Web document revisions
BEGIN

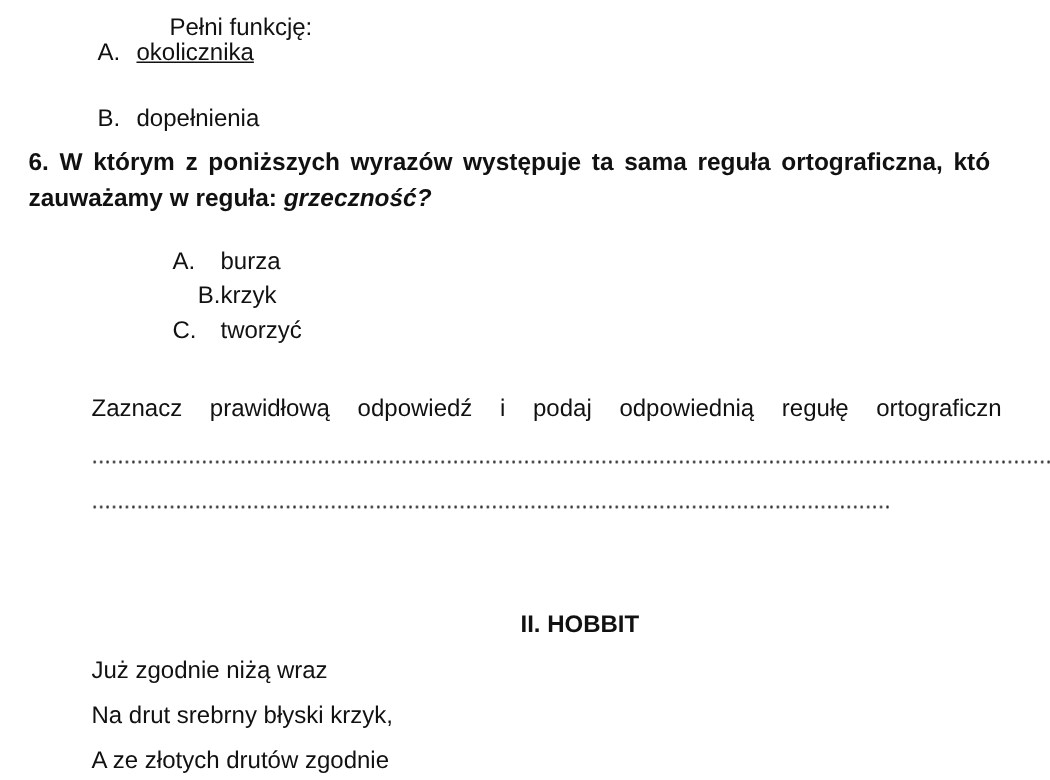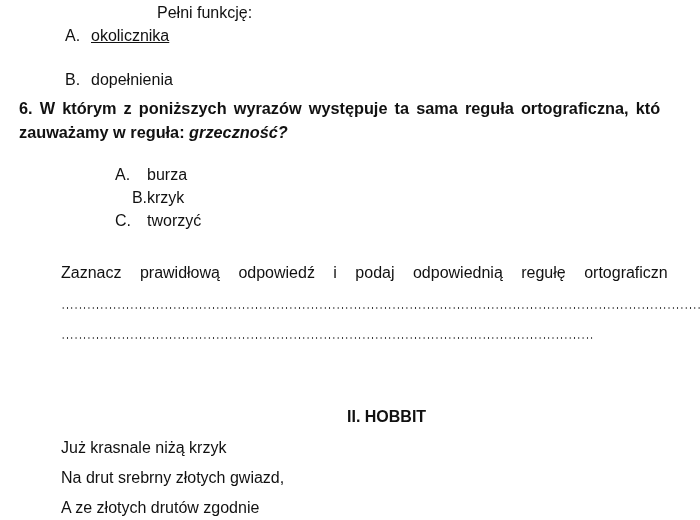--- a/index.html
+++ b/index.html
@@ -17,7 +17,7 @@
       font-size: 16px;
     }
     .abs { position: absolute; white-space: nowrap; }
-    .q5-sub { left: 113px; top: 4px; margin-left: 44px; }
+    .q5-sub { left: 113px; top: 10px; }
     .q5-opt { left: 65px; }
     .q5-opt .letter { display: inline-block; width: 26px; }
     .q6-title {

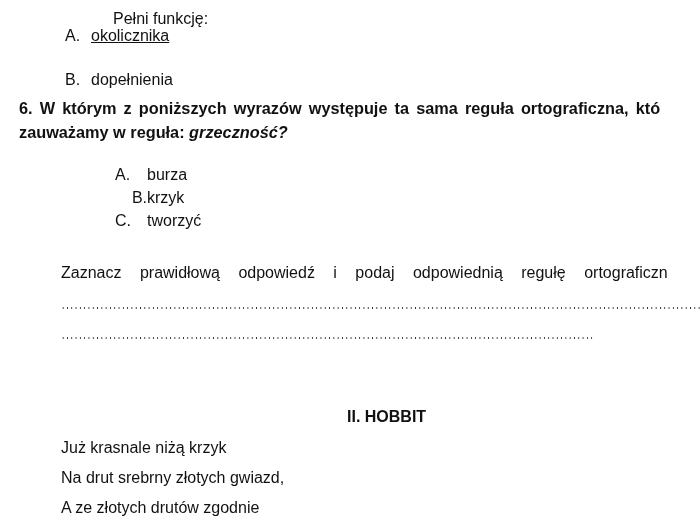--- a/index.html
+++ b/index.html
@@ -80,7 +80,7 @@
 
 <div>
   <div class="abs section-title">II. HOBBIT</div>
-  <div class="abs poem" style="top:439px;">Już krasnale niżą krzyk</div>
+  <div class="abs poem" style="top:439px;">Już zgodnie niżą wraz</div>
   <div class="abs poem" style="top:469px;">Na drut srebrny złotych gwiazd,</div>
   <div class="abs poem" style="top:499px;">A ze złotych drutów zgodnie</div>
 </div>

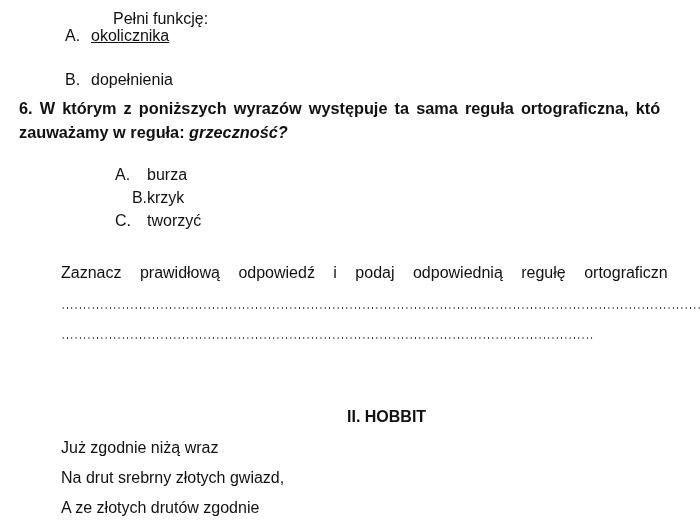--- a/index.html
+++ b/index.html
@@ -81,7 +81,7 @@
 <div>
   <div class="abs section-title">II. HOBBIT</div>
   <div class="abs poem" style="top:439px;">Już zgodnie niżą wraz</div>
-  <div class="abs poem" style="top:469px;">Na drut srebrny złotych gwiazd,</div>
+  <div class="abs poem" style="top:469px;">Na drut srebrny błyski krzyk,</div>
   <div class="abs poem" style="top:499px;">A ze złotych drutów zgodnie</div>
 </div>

END

### [Problem statement]
Filter the data for the string "krzyk" and copy every line that has it.

### [Exercise answer]
-  <div class="abs poem" style="top:439px;">Już krasnale niżą krzyk</div>
+  <div class="abs poem" style="top:469px;">Na drut srebrny błyski krzyk,</div>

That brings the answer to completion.